The professionals were directed to the International Trade Ministry and despite having met with the minister, to whom areas of concerns were deliberated at length, no progress had been made.


Gunewardena said the UPM met with the minister early December, last year and discussed issues pertaining to the ETCA. He also said the UPM’s proposals for a balanced ETCA were also shared with the minister. 


After nearly two months of inactivity, the UPM received a letter from the ministry on January 26, requesting to put forward their concerns and recommendations on the agreement, an exercise that was already done.


Interestingly, the proposals were asked to be sent on or before January 29, so the same can be shared with the Prime Minister at a meeting that is scheduled to take place within two weeks. It is unclear if the industry representatives are invited to participate in the same. 


“This is not what we expected. We are not against the government; we want to constructively work with the government. We have openly made the commitment to them that we will appoint a group of professionals representing diverse industries to work with them to ensure the ETCA is inked in a manner that would allow both the nations to reap benefits. What more can we do,” charged Gunewardena.


He stressed that the UPM is nether neither against nor for the ETCA as they have yet to gain access to the document. However, it is learnt that the Commerce Department had put forward a framework document, which was slammed by the movement.


“This we reject. We cannot agree to a framework agreement. What we want is for the government to do is a detailed study and sign a proper agreement. These framework agreements are dangerous,” asserted Gunewardena.

 


Expectations from government
To ensure there are no negative ramifications on the industries that will likely be liberalised, professional associations have repeatedly urged the government to release the official version of the agreement.


They say that foreign expertise should be acquired by a time-bounded contract and should not be given indefinite employment.


While the UPM insists that foreign individuals should be assessed via an internationally recognized skills certification framework, a minimum salary should be defined for foreign personnel who come to Sri Lanka for employment.


Furthermore, the government is strongly urged to enhance and strengthen the immigration controls to keep track of the professionals that enter this country and ensure that they leave when the contract is over.

 


Way forward
While the government must consult widely and genuinely with various stakeholders, sectors and professional associations, Ceylon Chamber of Commerce Chief Economist Anushka Wijesinha emphasized that the private sector must look beyond the narrow company or sector interests and present well thought out, rational cases and concerns that take an economy-wide view.

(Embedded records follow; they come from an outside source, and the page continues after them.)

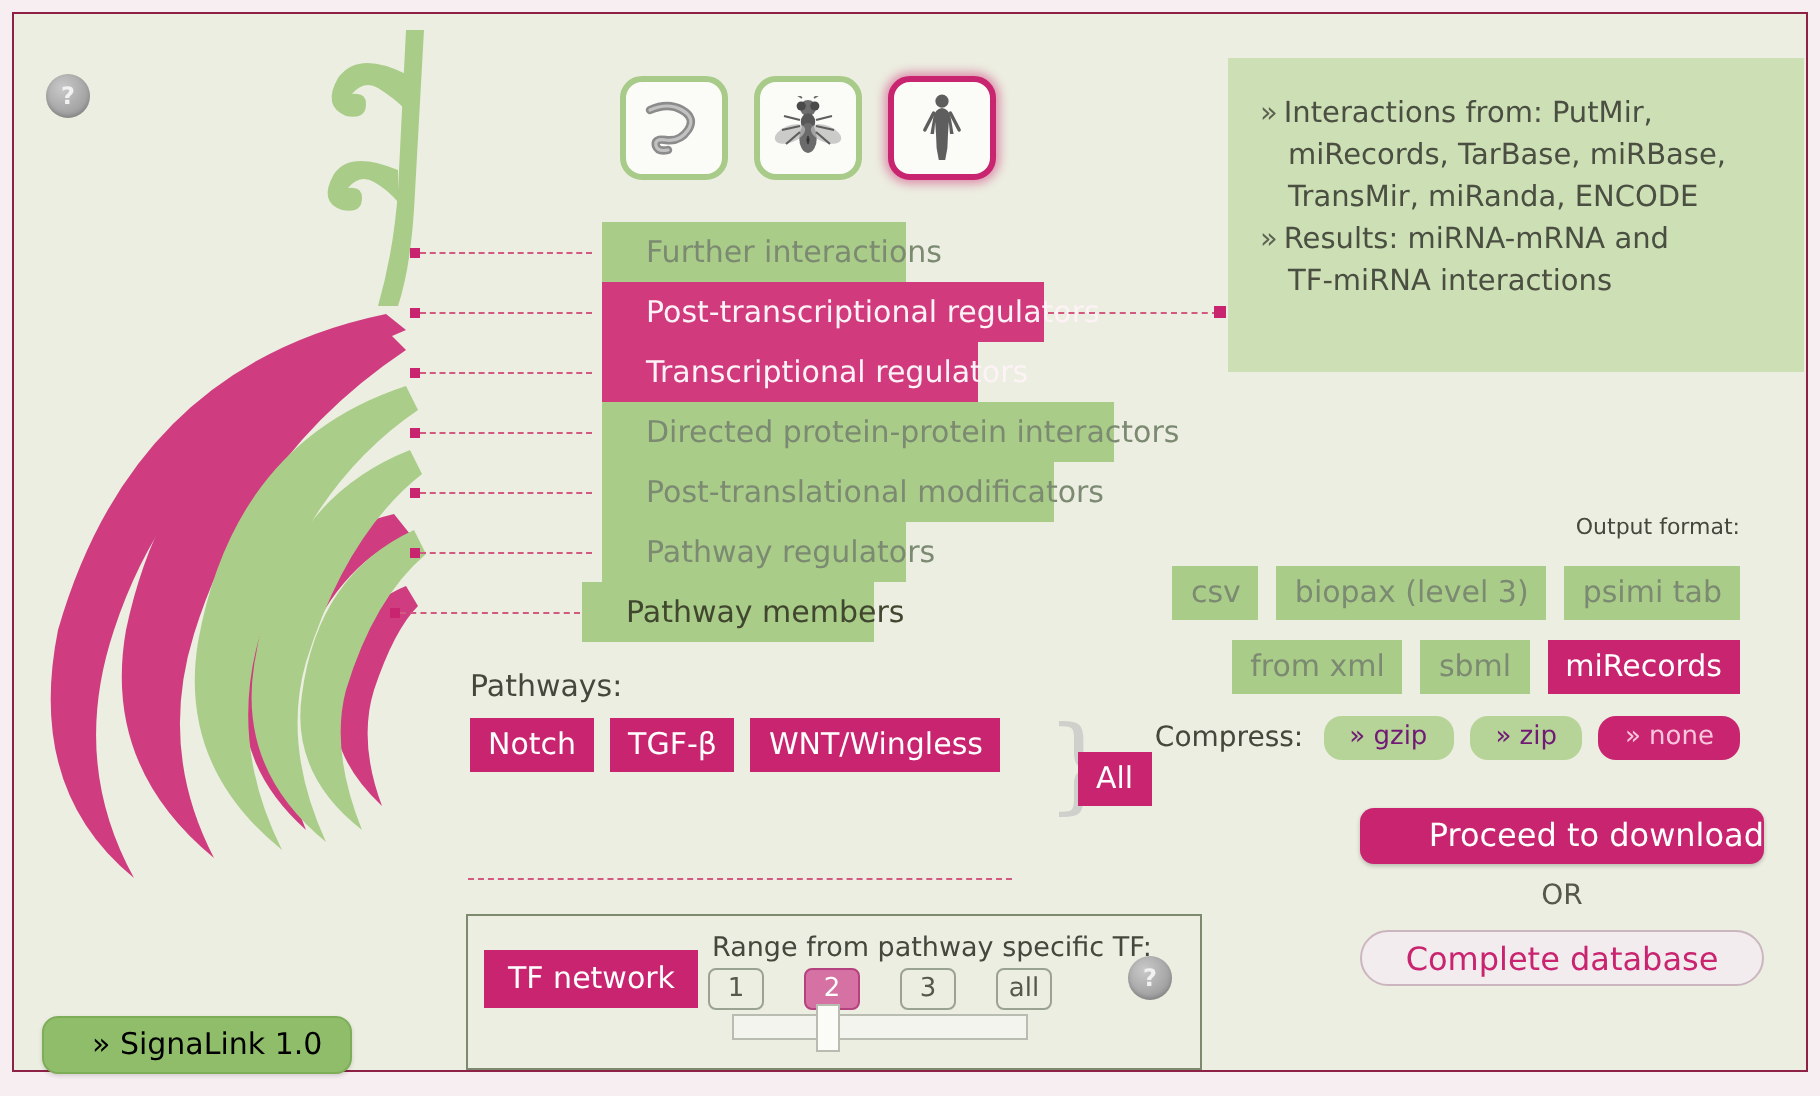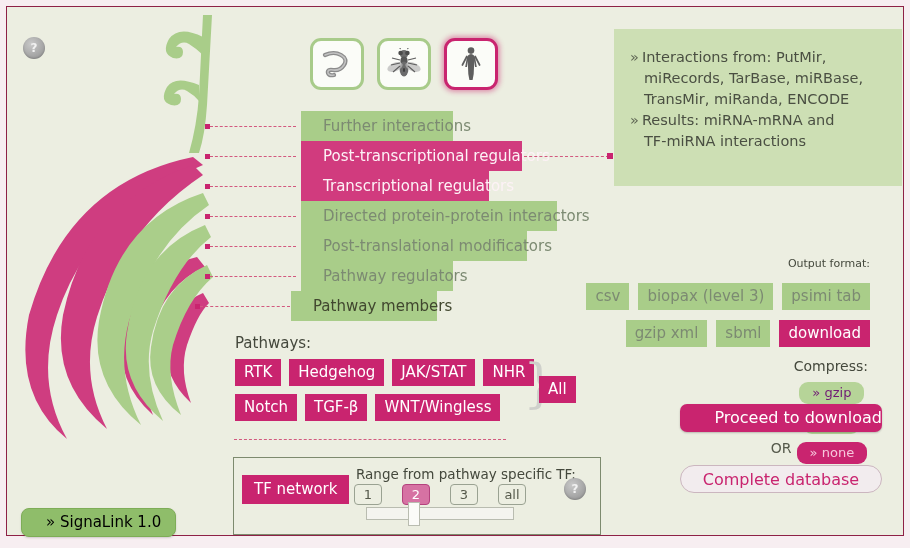--- a/index.html
+++ b/index.html
@@ -391,7 +391,7 @@
       <span class="fmt green">psimi tab</span>
     </div>
     <div id="fmt-row2">
-      <span class="fmt green">gzip xml</span>
+      <span class="fmt green">from xml</span>
       <span class="fmt green">sbml</span>
       <span class="fmt pink">download</span>
     </div>

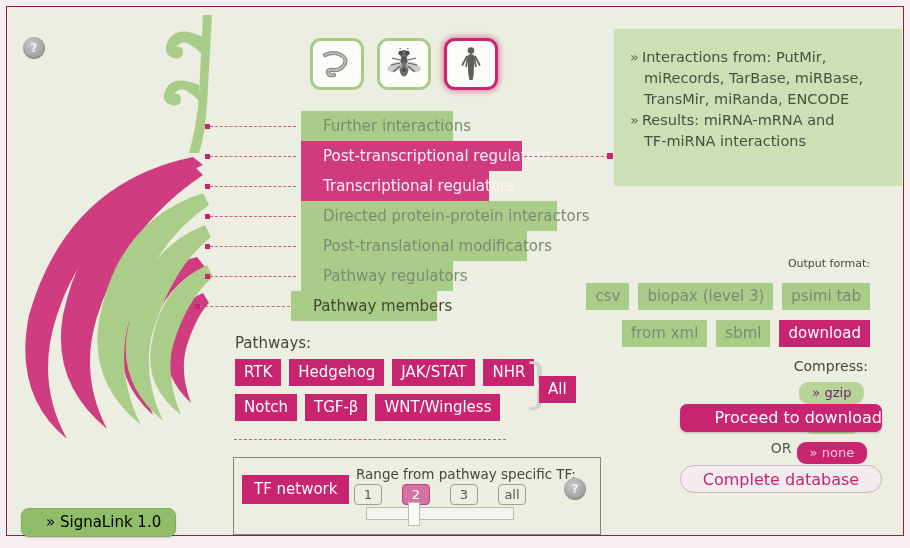--- a/index.html
+++ b/index.html
@@ -393,7 +393,7 @@
     <div id="fmt-row2">
       <span class="fmt green">from xml</span>
       <span class="fmt green">sbml</span>
-      <span class="fmt pink">download</span>
+      <span class="fmt pink">miRecords</span>
     </div>
     <div id="compress-row">
       <span id="compress-label">Compress:</span>

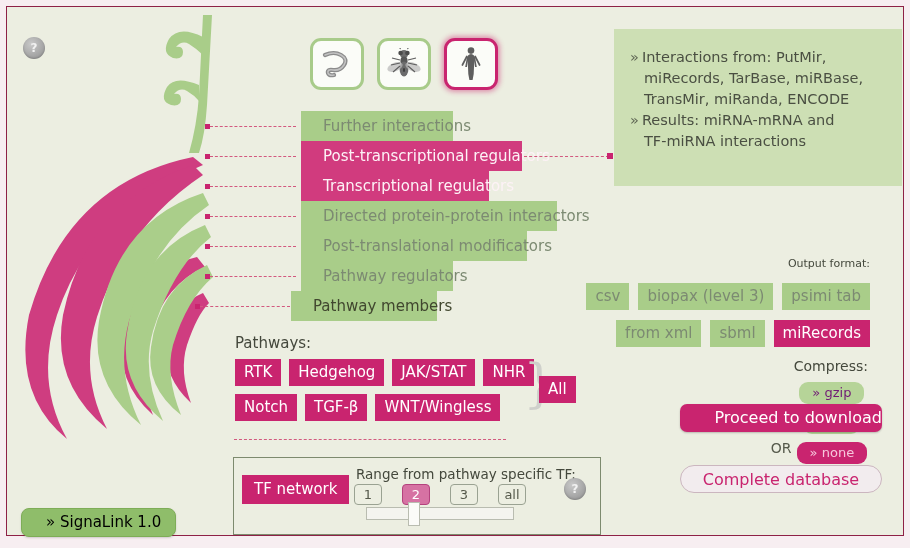--- a/index.html
+++ b/index.html
@@ -352,12 +352,6 @@
     <div id="pathways-label">Pathways:</div>
     <div id="pathways">
       <div class="pw-row">
-        <span class="pill-pink">RTK</span>
-        <span class="pill-pink">Hedgehog</span>
-        <span class="pill-pink">JAK/STAT</span>
-        <span class="pill-pink">NHR</span>
-      </div>
-      <div class="pw-row">
         <span class="pill-pink">Notch</span>
         <span class="pill-pink">TGF-β</span>
         <span class="pill-pink">WNT/Wingless</span>

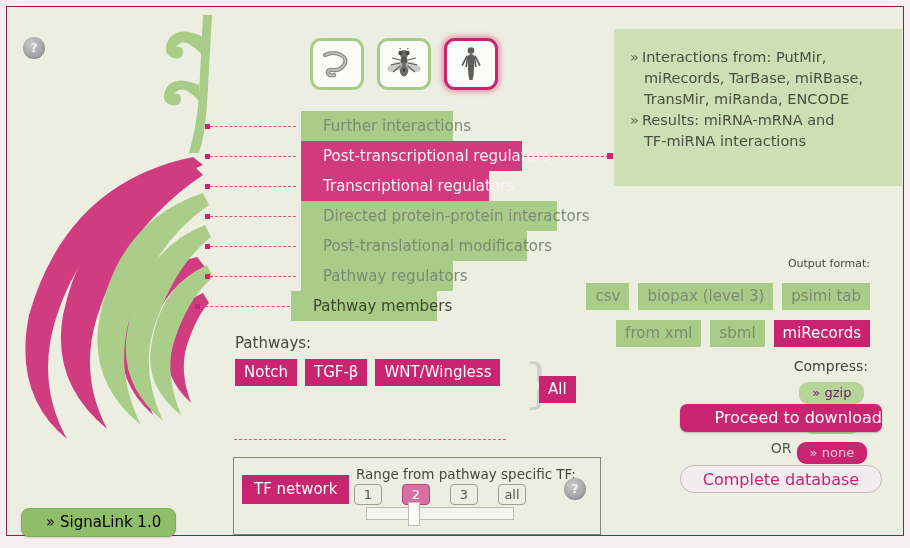--- a/index.html
+++ b/index.html
@@ -191,7 +191,7 @@
 
   #compress-row {
     position: absolute; right: 33px; top: 351px;
-    display: flex; align-items: center; gap: 8px; flex-direction: column;
+    display: flex; align-items: center; gap: 8px;
   }
   #compress-label { font-size: 14px; color: #44483c; margin-right: 2px; }
   .cbtn {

“Ultimately, we need to be realistic. A deeper economic engagement with India is both inevitable and essential. An agreement like this helps to formalise that and ensure it happens within an agreed framework.


“It’s incumbent on the government to hear as many sides as possible and have as wide a consultation and not just listen to a few associations or groups or individuals. It should then take a strong and informed decision, and a clear communications effort to build awareness and bust myths,” professed Wijesinha.


Research and stakeholder consultations play a critical role in determining the effectiveness of trade agreements and ensuring it is a win-win situation. Opposition to trade liberalization is normal worldwide.


While it is acknowledged that no agreement in the world has gone through without any opposition, the need of the hour is open communication, greater consultation and most importantly, transparency, the key three elements the public expects from the new government as promised.